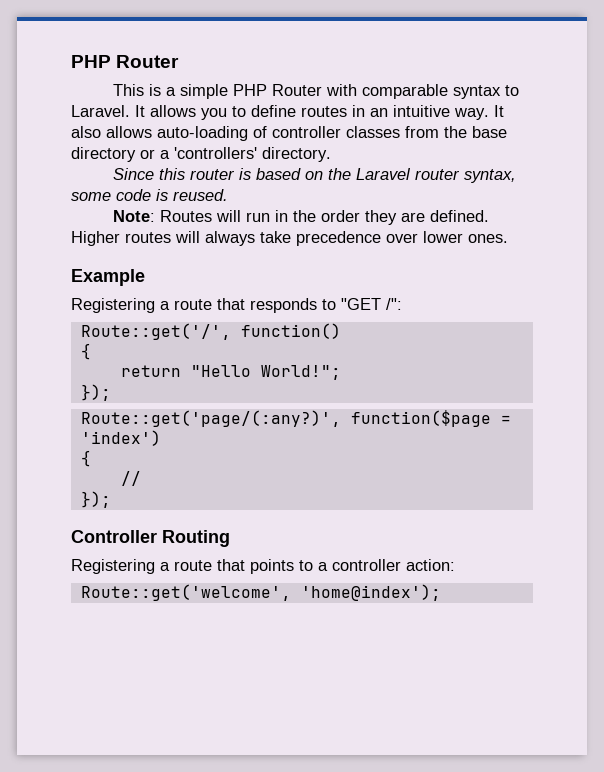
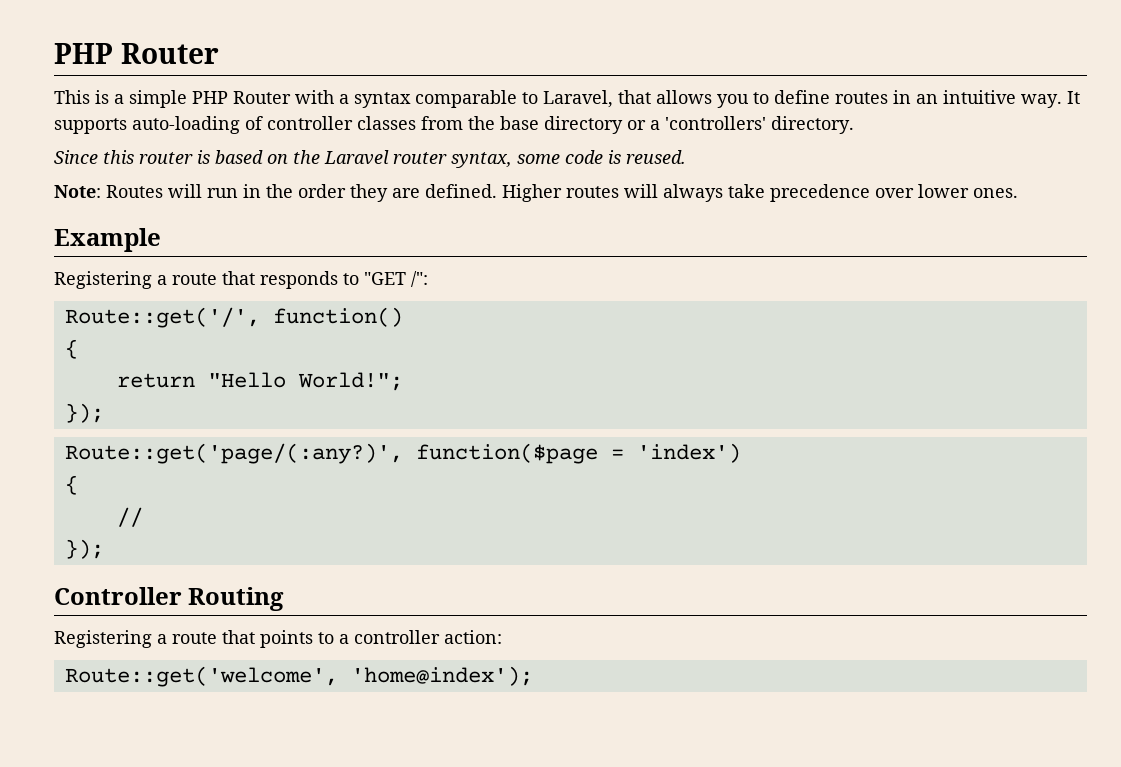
[362,84,520,99] [71,105,145,117] comparable syntax to Laravel. It -> [339,90,651,108] a syntax comparable to Laravel, that
[71,126,152,138] also allows -> [54,118,127,134] supports

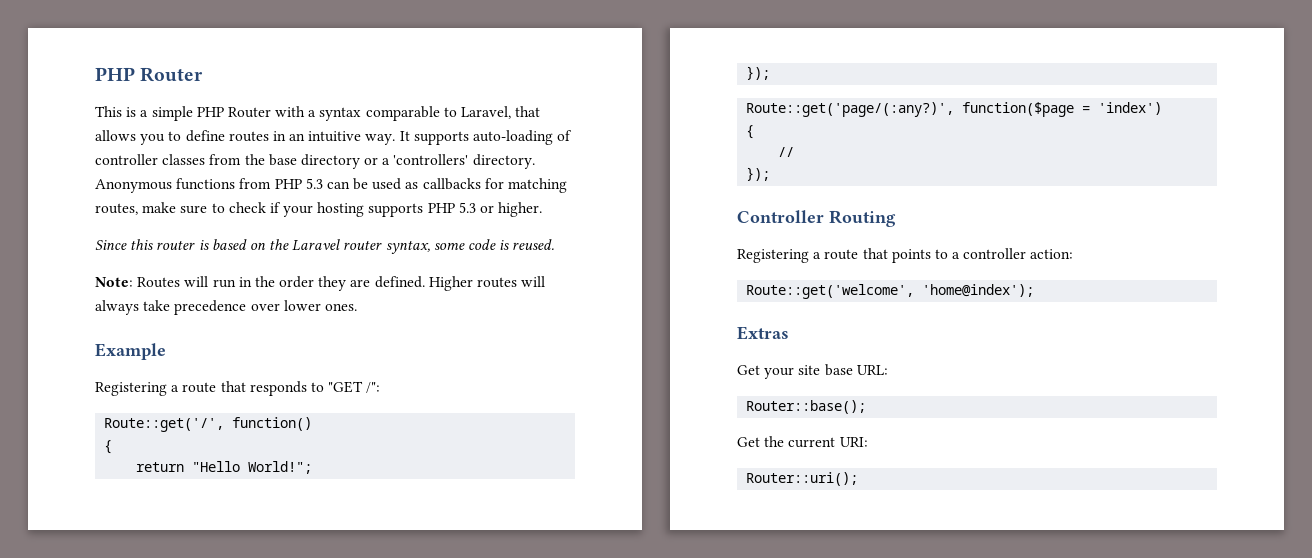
(854, 125) none -> [95,178,568,193] [95,202,543,217] Anonymous functions from PHP 5.3 can be used as callbacks for matching routes, make sure to check if your hosting supports PHP 5.3 or higher.
(533, 676) none -> [737,326,789,340] [737,364,888,379] [746,400,867,414] [737,436,868,448] [746,472,859,486] // Extras // Get your site base URL: // Router::base(); // Get the current URI: // Router::uri();

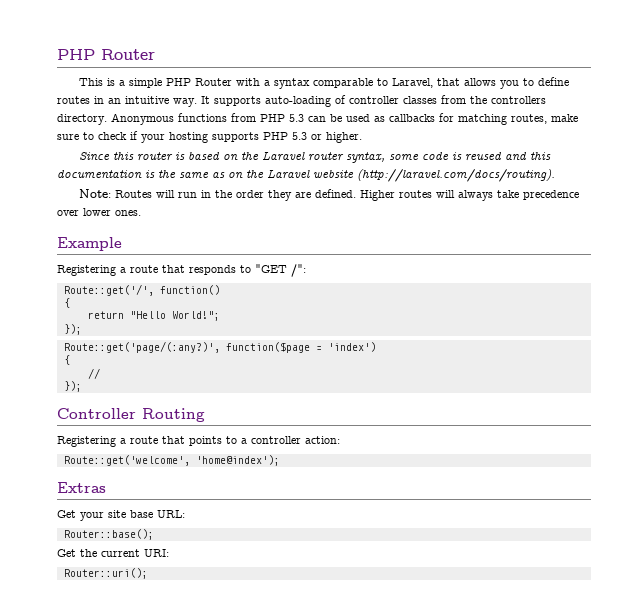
[268,154,469,169] base directory or a 'controllers' -> [491,96,546,104] controllers
[512,239,555,250] reused. -> [465,152,552,161] [57,169,555,182] reused and this documentation is the same as on the Laravel website (http://laravel.com/docs/routing).

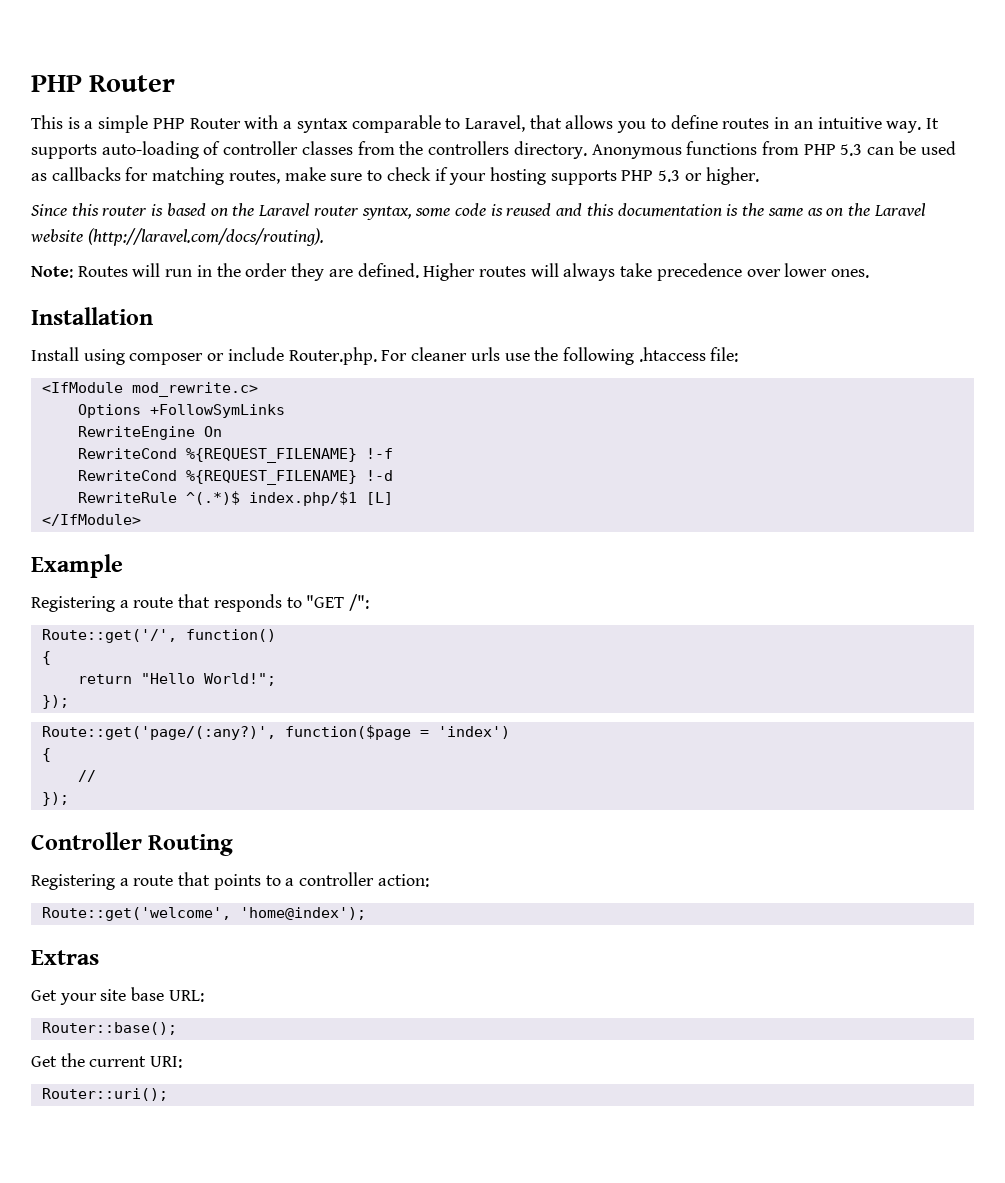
(141, 213) none -> [31,307,153,325] [31,347,739,365] [41,382,258,397] [77,404,285,418] [77,426,222,440] [77,448,393,463] [77,470,393,485] [77,491,393,506] [41,514,141,526] // Installation // Install using composer or include Router.php. For cleaner urls use the following .htaccess file: // <IfModule mod_rewrite.c> // Options +FollowSymLinks // RewriteEngine On // RewriteCond %{REQUEST_FILENAME} !-f // RewriteCond %{REQUEST_FILENAME} !-d // RewriteRule ^(.*)$ index.php/$1 [L] // </IfModule>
----------
WHAT NEEDS TO BE DONE – The answer should contain only the lines from the start of the records above through the line with "(854, 125) none", copied exactly, and no pictures.

RESPONSE FOR THIS EXERCISE –
[362,84,520,99] [71,105,145,117] comparable syntax to Laravel. It -> [339,90,651,108] a syntax comparable to Laravel, that
[71,126,152,138] also allows -> [54,118,127,134] supports

(854, 125) none -> [95,178,568,193] [95,202,543,217] Anonymous functions from PHP 5.3 can be used as callbacks for matching routes, make sure to check if your hosting supports PHP 5.3 or higher.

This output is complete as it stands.